La visite du ministre espagnol de l’Intérieur, Fernando Grande-Marlaska, à Alger entamée dimanche 19 octobre et se poursuivant ce lundi 20 octobre 2025, s’inscrit dans une dynamique de relance active du dialogue bilatéral entre les deux pays. Au cœur de cette rencontre : la question migratoire, devenue un enjeu stratégique majeur pour Madrid comme pour Alger, ainsi que l’élargissement de la coopération sécuritaire et technique.
Cette visite intervient sur fond d’une hausse spectaculaire de 75,2 % des arrivées irrégulières aux îles Baléares en un an, et d’une augmentation globale de 22 % sur les côtes péninsulaires espagnoles. Face à cette pression croissante, l’Espagne cherche à renforcer ses mécanismes de coordination avec l’Algérie, partenaire clé sur la « route algérienne ».
Une rencontre bilatérale à forte dimension sécuritaire
La séance de travail a réuni Saïd Saayoud, ministre algérien de l’Intérieur, des Collectivités locales et des Transports, et son homologue espagnol dans une réunion bilatérale élargie aux délégations des deux pays. Les échanges ont porté sur plusieurs axes prioritaires : lutte contre la migration irrégulière, coopération policière, protection civile et sécurité routière.
Dès l’ouverture des discussions, le ministre algérien a souligné que « l’Algérie ne recourt pas à la migration irrégulière comme instrument de pression ou de chantage politique, contrairement à certaines autres parties ». Selon les données communiquées, plus de 100 000 tentatives de traversée ont été empêchées depuis 2024, et 82 000 migrants ont été rapatriés vers leurs pays d’origine dans des conditions « respectueuses de leur dignité et de leurs droits ». Parallèlement, 15 000 retours volontaires ont été facilités en coopération avec les organisations internationales.
Coopération policière et coordination technique
La coopération policière figure au cœur du dispositif bilatéral. Elle s’est intensifiée ces derniers mois à travers des visites de haut niveau, des formations conjointes et la mise en place d’un programme opérationnel 2025–2026. Celui-ci prévoit notamment : des échanges d’expertise sur la lutte contre les faux documents, la création de centres de renseignement spécialisés, le partage de données biométriques et génétiques et l’accélération des procédures d’entraide judiciaire liées aux flux financiers illicites.
L’objectif affiché est de renforcer les capacités de riposte aux réseaux criminels transnationaux impliqués dans les filières migratoires et la traite d’êtres humains.

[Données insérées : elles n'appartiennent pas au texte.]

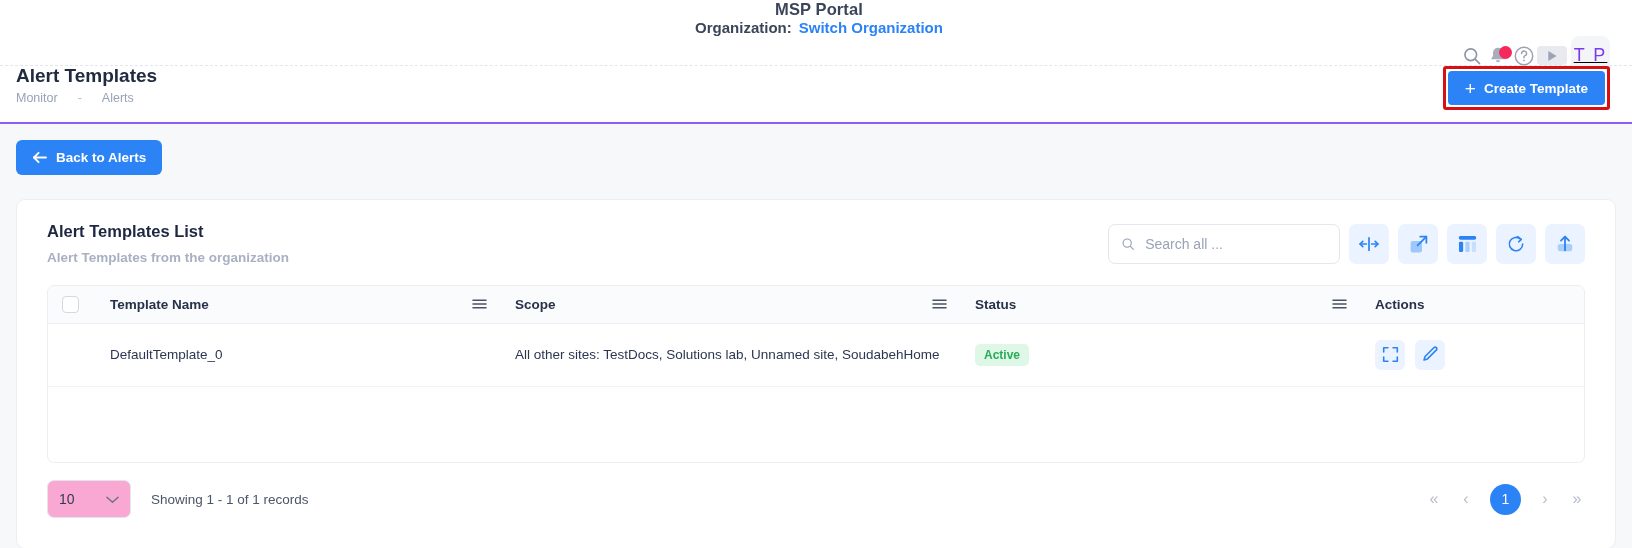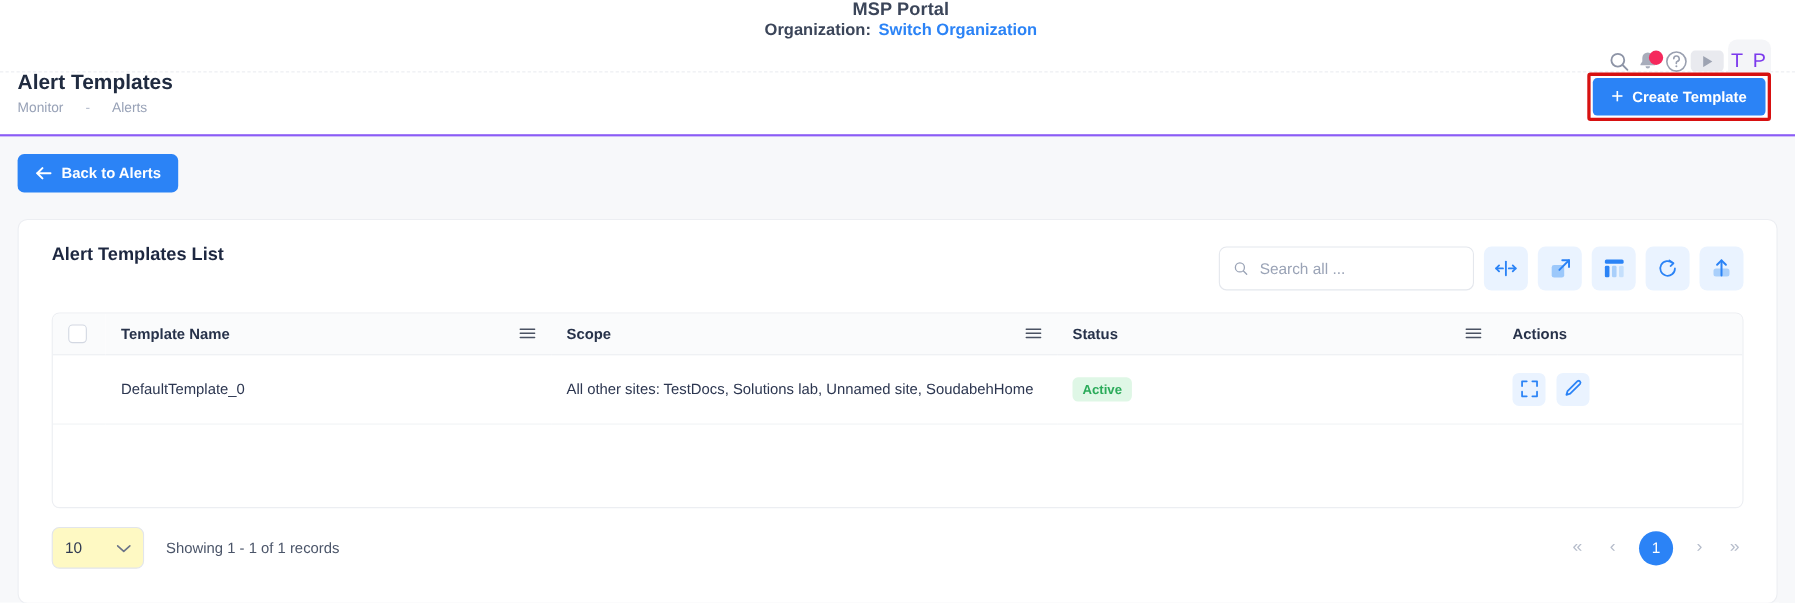"T P" .topbar-right { text-decoration: none -> underline }
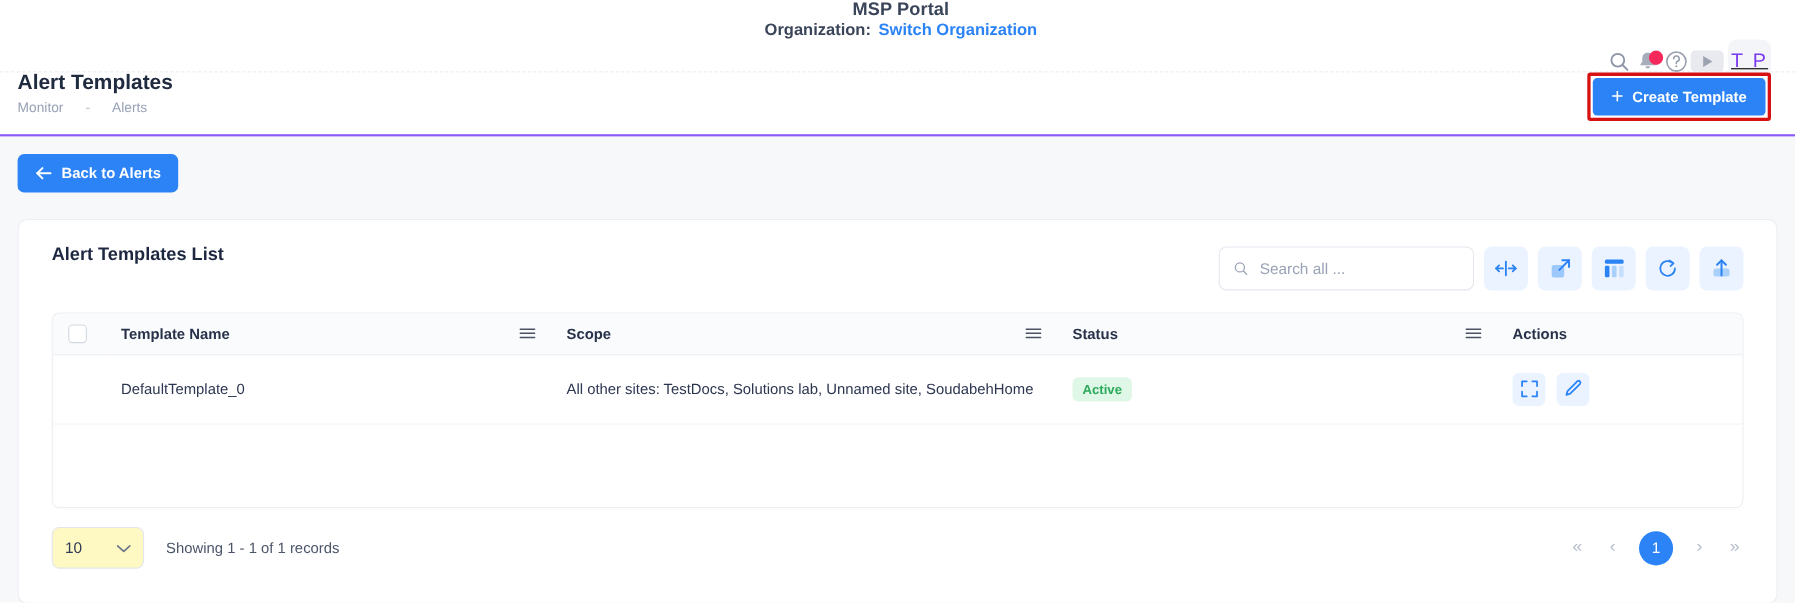"Alert Templates from the organization" div.card-sub { html: none -> <div>Alert Templates from the organization</div> }
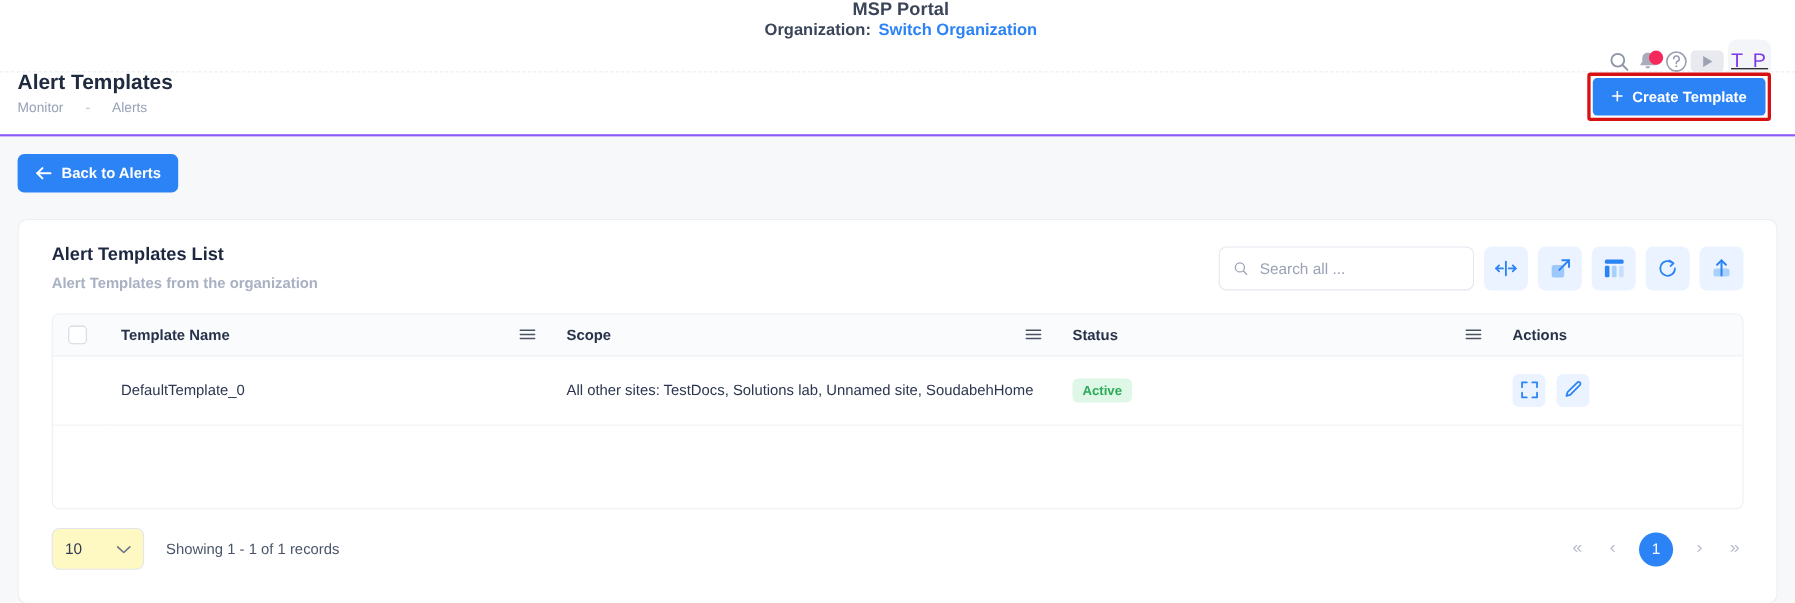"10" .page-size { background: #fef9c3 -> #f9a8d4 }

Protection civile et sécurité routière : des champs de coopération élargis
Le dialogue bilatéral ne se limite pas au seul dossier migratoire. Dans le domaine de la protection civile, les deux pays s’appuient sur un accord signé en 2013 pour intensifier leurs échanges en matière de formation, de lutte contre les catastrophes naturelles et de prévention des incendies de forêts. Un plan d’action conjoint doit être adopté prochainement par des experts des deux côtés.
La sécurité routière constitue également un volet important de la coopération technique. Des échanges d’expériences ont été engagés autour de la gestion des permis à points, de l’analyse des données d’accidents et de la sensibilisation aux risques routiers.
Migration irrégulière : un enjeu stratégique et politique
Pour Madrid, la maîtrise de la route migratoire algérienne est devenue une priorité nationale. Pour Alger, il s’agit de concilier sécurité, souveraineté et respect de ses engagements internationaux. Les autorités algériennes insistent sur une approche globale associant fermeté opérationnelle et respect des principes humanitaires.
Ce positionnement s’inscrit dans une stratégie plus large visant à affirmer le rôle de l’Algérie comme partenaire incontournable dans la gestion migratoire en Méditerranée occidentale.
Un partenariat pragmatique appelé à se consolider
En conclusion de cette rencontre, les deux parties ont réaffirmé leur volonté de consolider leur partenariat, fondé sur la confiance mutuelle et la convergence d’intérêts stratégiques. La migration irrégulière, qui reste le moteur immédiat de ce rapprochement, pourrait également ouvrir la voie à une coopération plus structurée dans d’autres domaines sécuritaires et civils.
Dans un contexte européen tendu sur la question migratoire, l’Algérie et l’Espagne misent ainsi sur un dialogue opérationnel et pragmatique pour répondre à des défis communs, tout en préservant leurs marges de manœuvre politiques respectives.